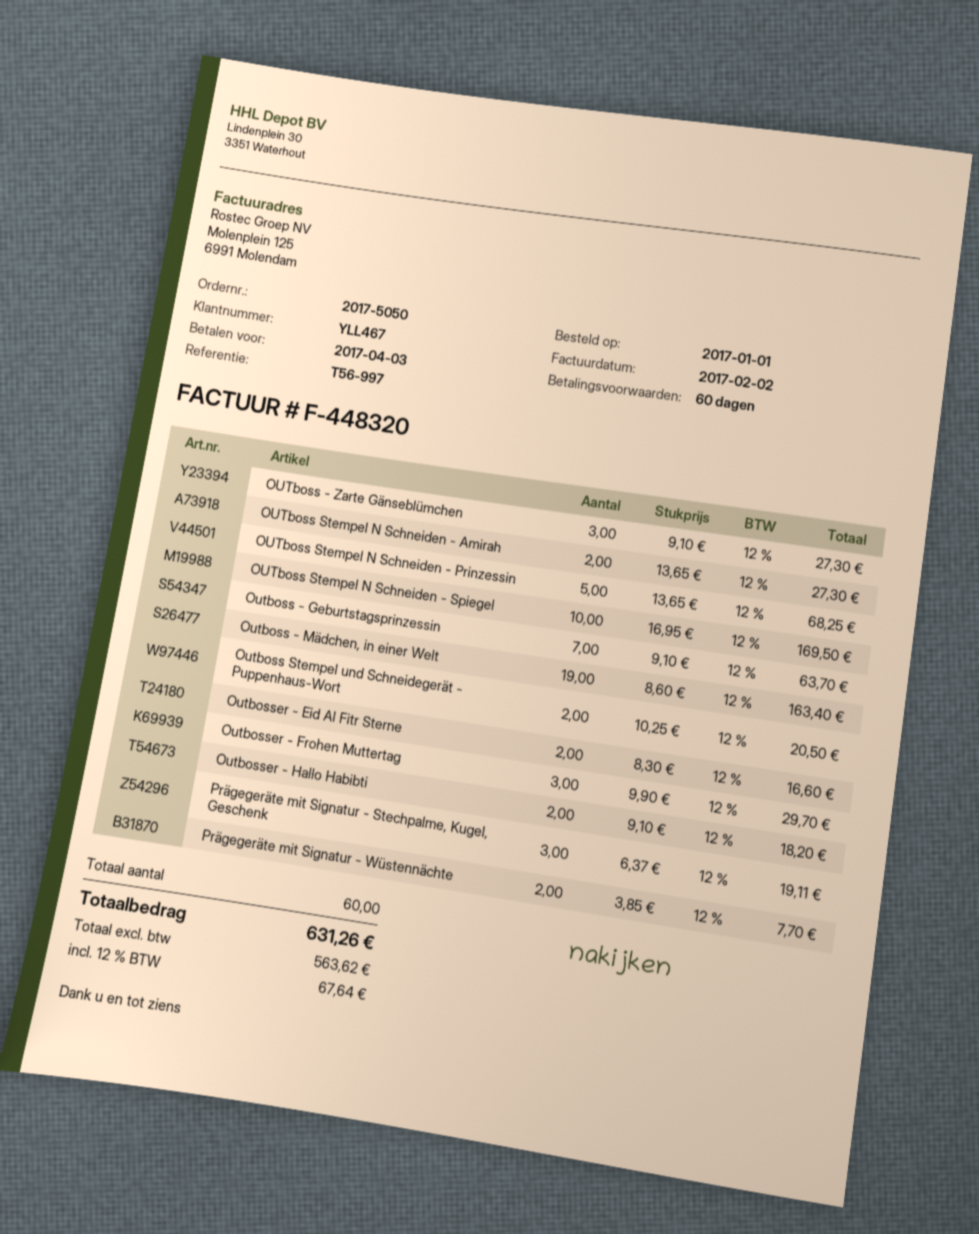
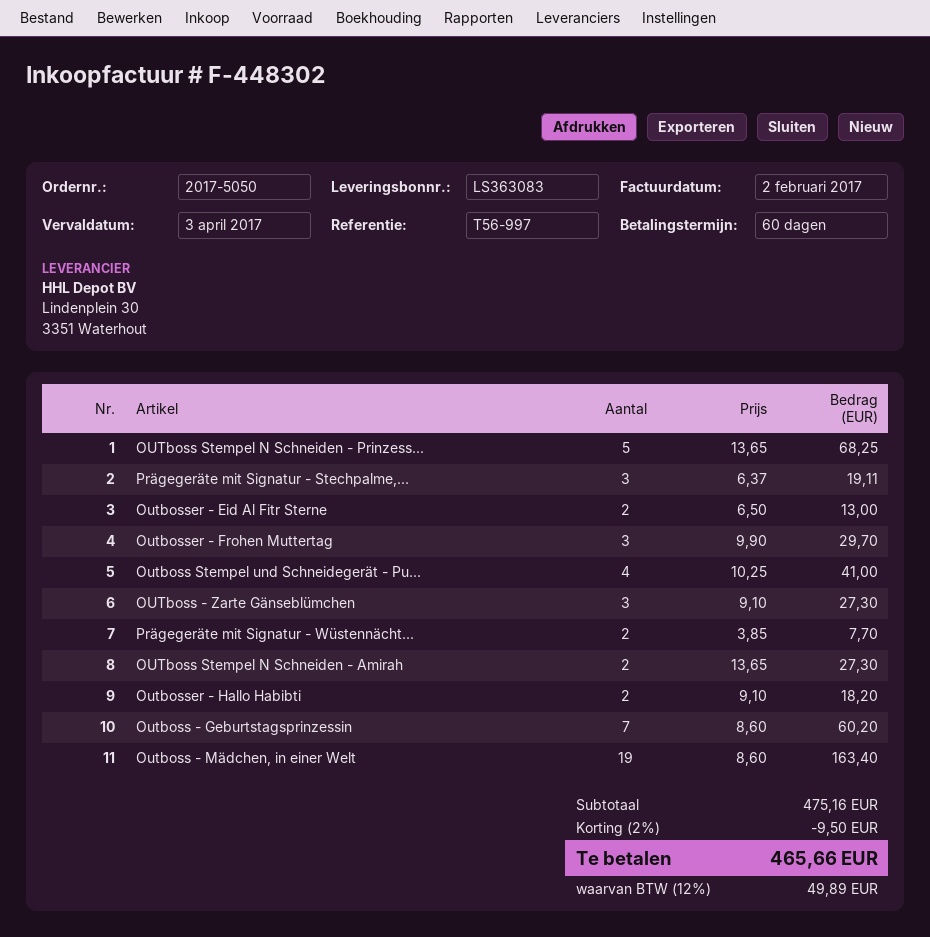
invoice number: F-448320 -> F-448302
OUTboss Stempel N Schneiden - Spiegel: 10 x 16.95 = 169.50 -> none
Outboss - Geburtstagsprinzessin: 7 x 9.10 = 63.70 -> 7 x 8.60 = 60.20
Outboss Stempel und Schneidegerät - Puppenhaus-Wort: 2 x 10.25 = 20.50 -> 4 x 10.25 = 41.00
Outbosser - Eid Al Fitr Sterne: 2 x 8.30 = 16.60 -> 2 x 6.50 = 13.00
discount: none -> 2% = 9.50
tax: 12% = 67.64 -> 12% = 49.89
total: 631.26 -> 465.66

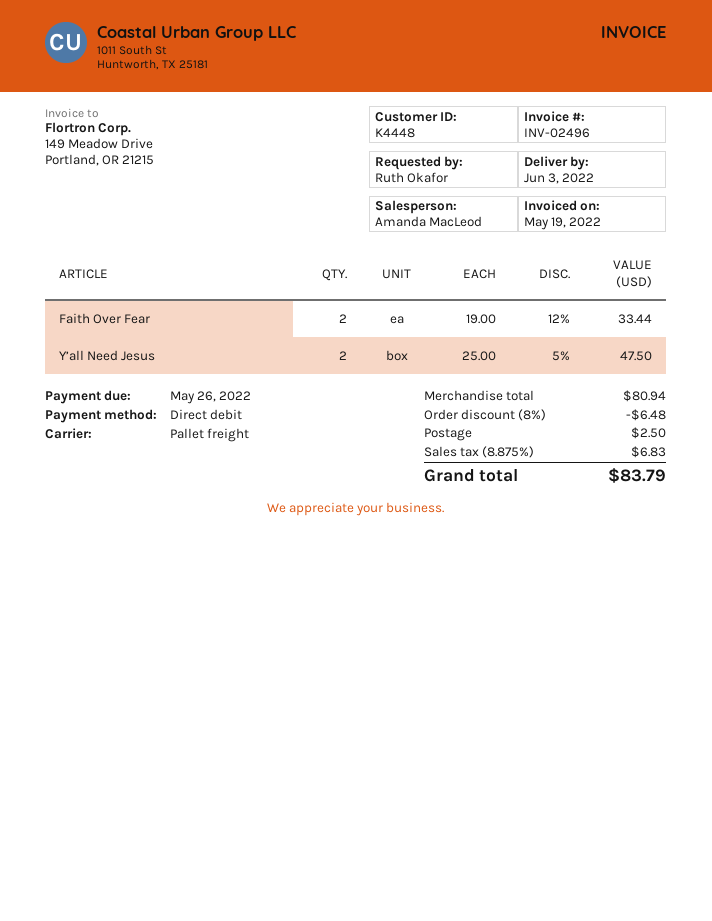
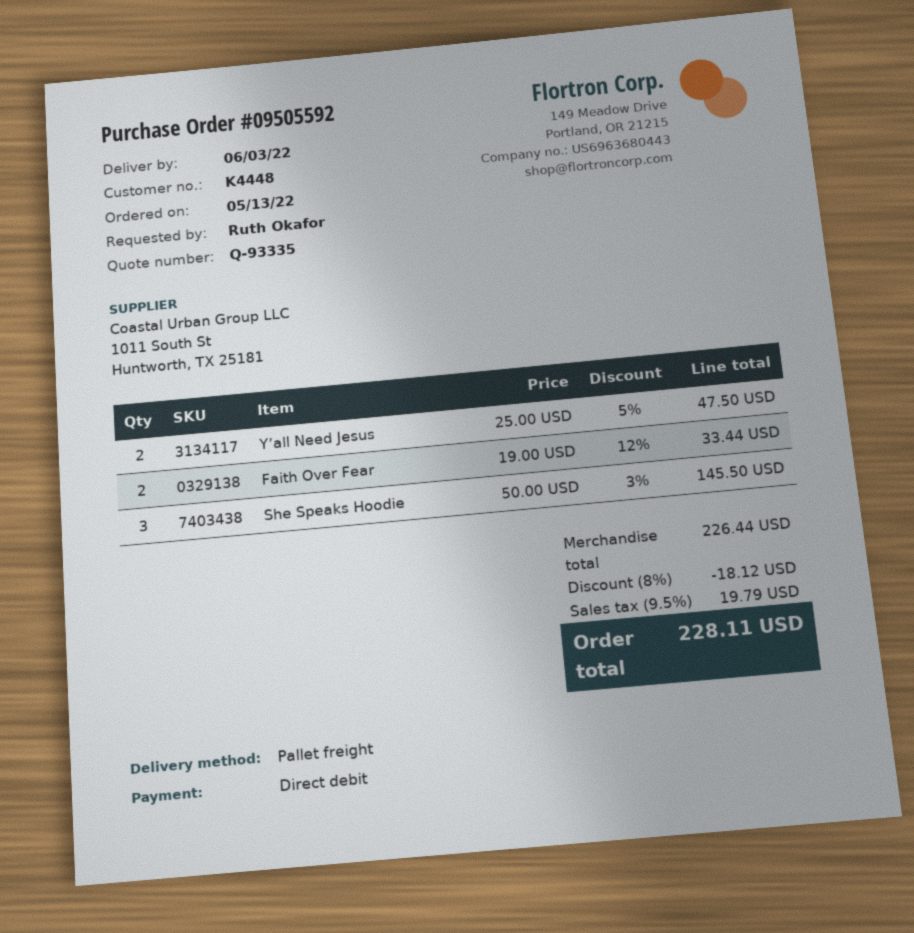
She Speaks Hoodie: none -> 3 x 50.00 - 3% = 145.50
subtotal: 80.94 -> 226.44
discount: 8% = 6.48 -> 8% = 18.12
shipping: 2.50 -> none
tax: 8.875% = 6.83 -> 9.5% = 19.79
total: 83.79 -> 228.11

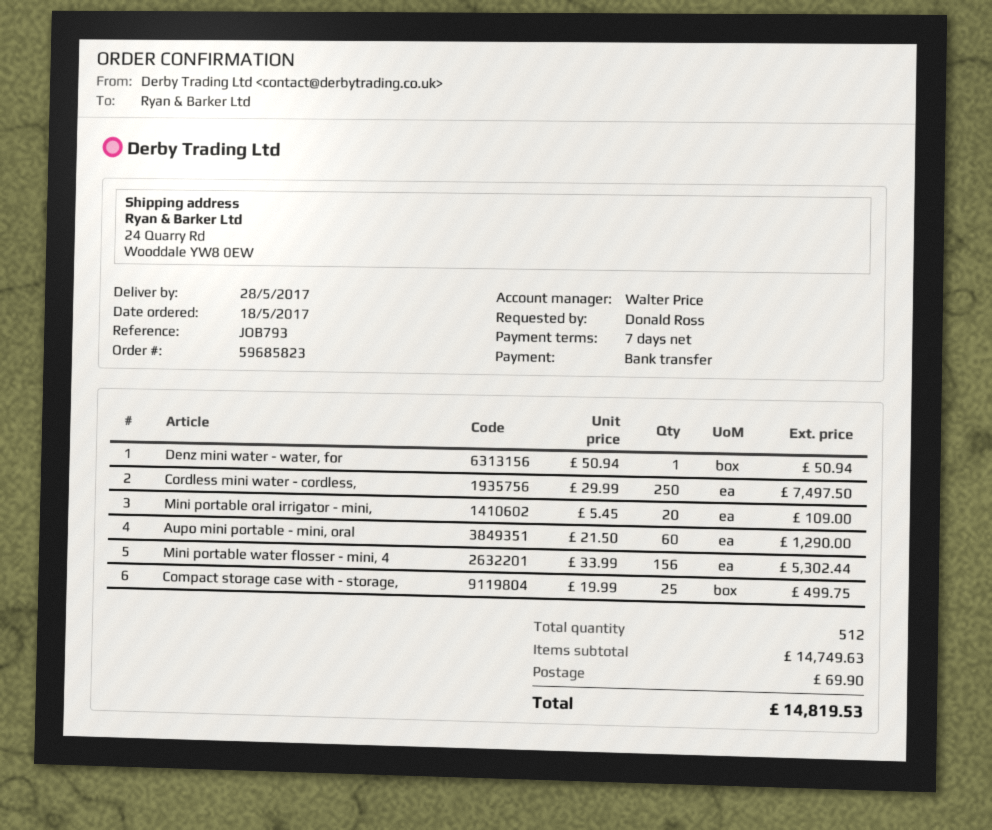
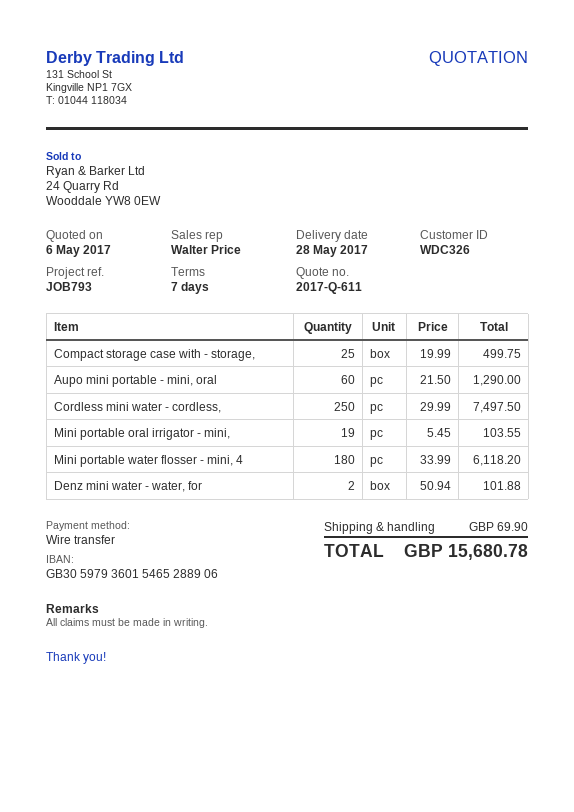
Denz mini water - water, for: 1 x 50.94 = 50.94 -> 2 x 50.94 = 101.88
Mini portable oral irrigator - mini,: 20 x 5.45 = 109.00 -> 19 x 5.45 = 103.55
Mini portable water flosser - mini, 4: 156 x 33.99 = 5302.44 -> 180 x 33.99 = 6118.20
total: 14819.53 -> 15680.78

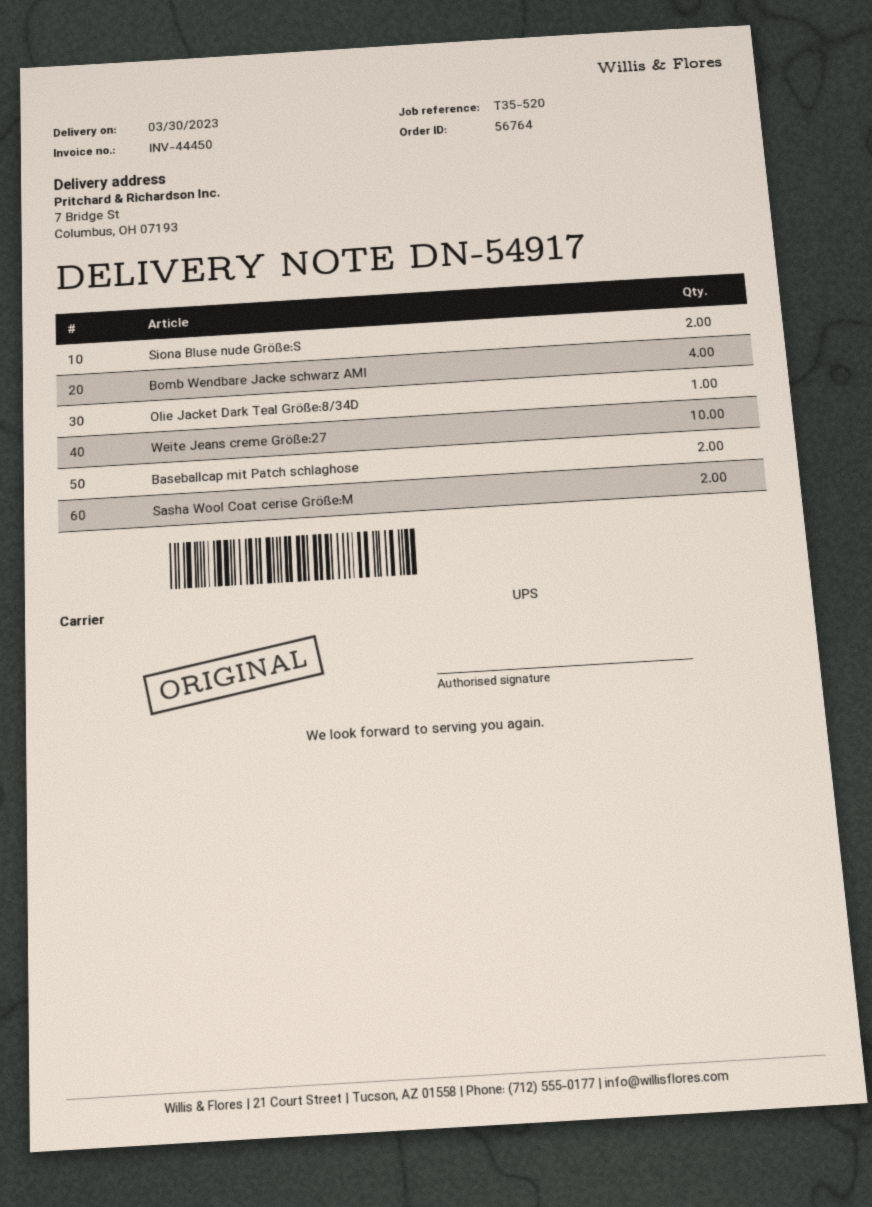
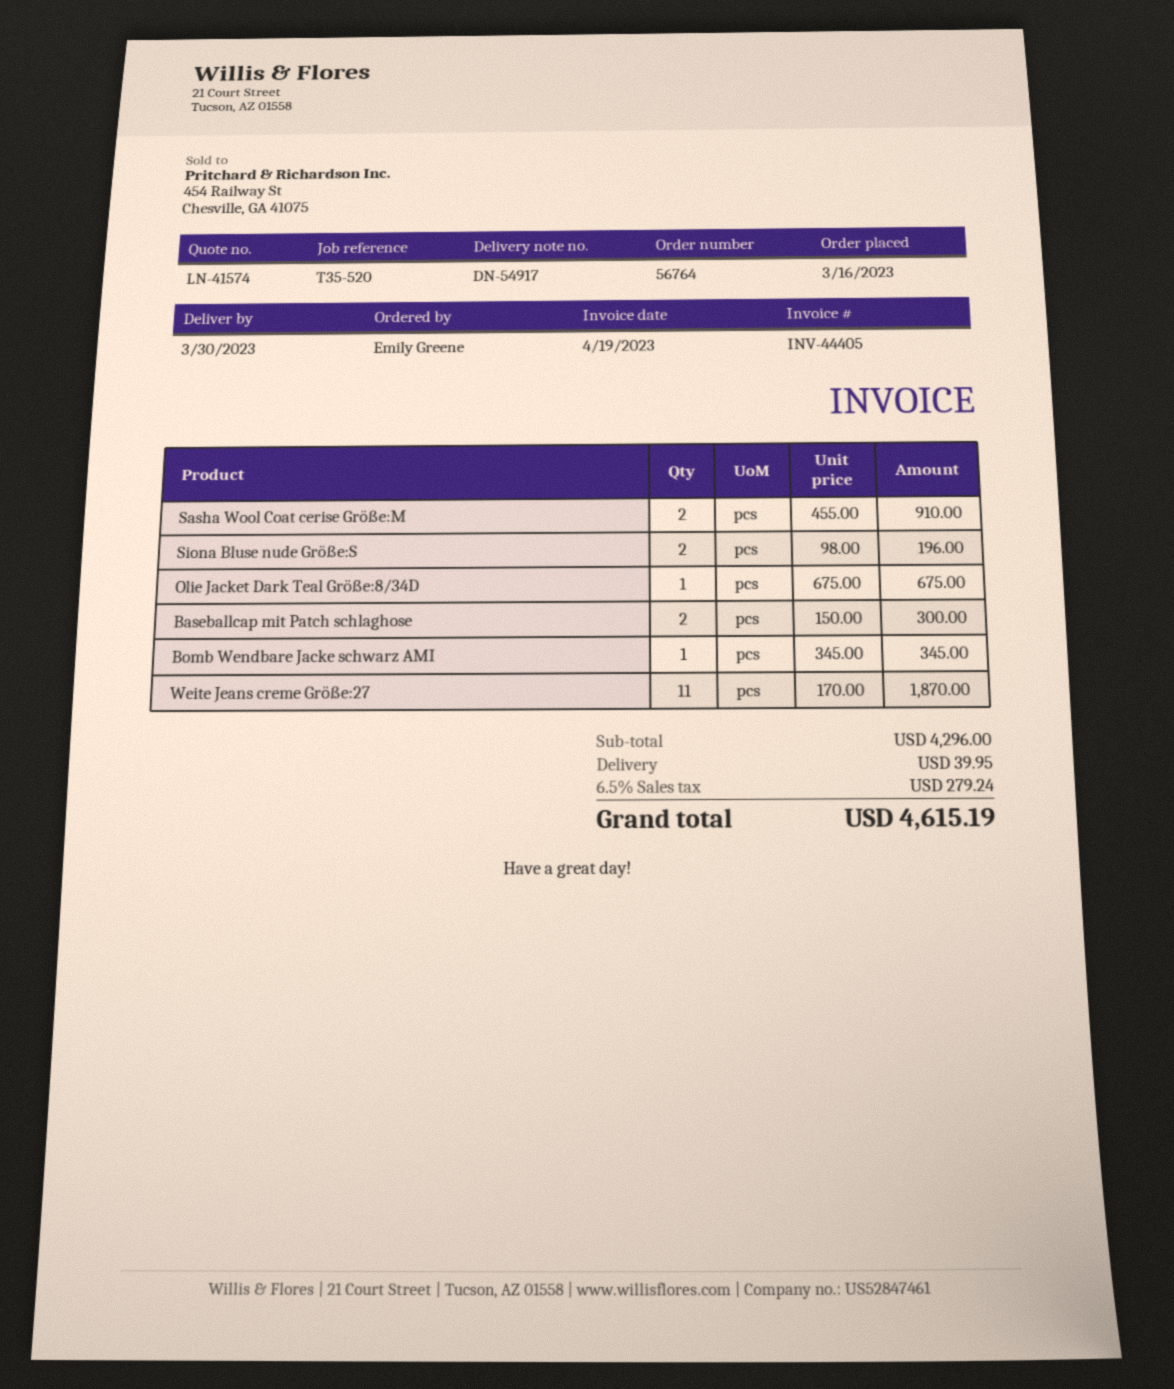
invoice number: INV-44450 -> INV-44405
Bomb Wendbare Jacke schwarz AMI: 4 -> 1
Weite Jeans creme Größe:27: 10 -> 11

> _Requirement_
Within the data, how many lines hold the word "invoice"? State the number alone.

> _Reply to the exercise_
2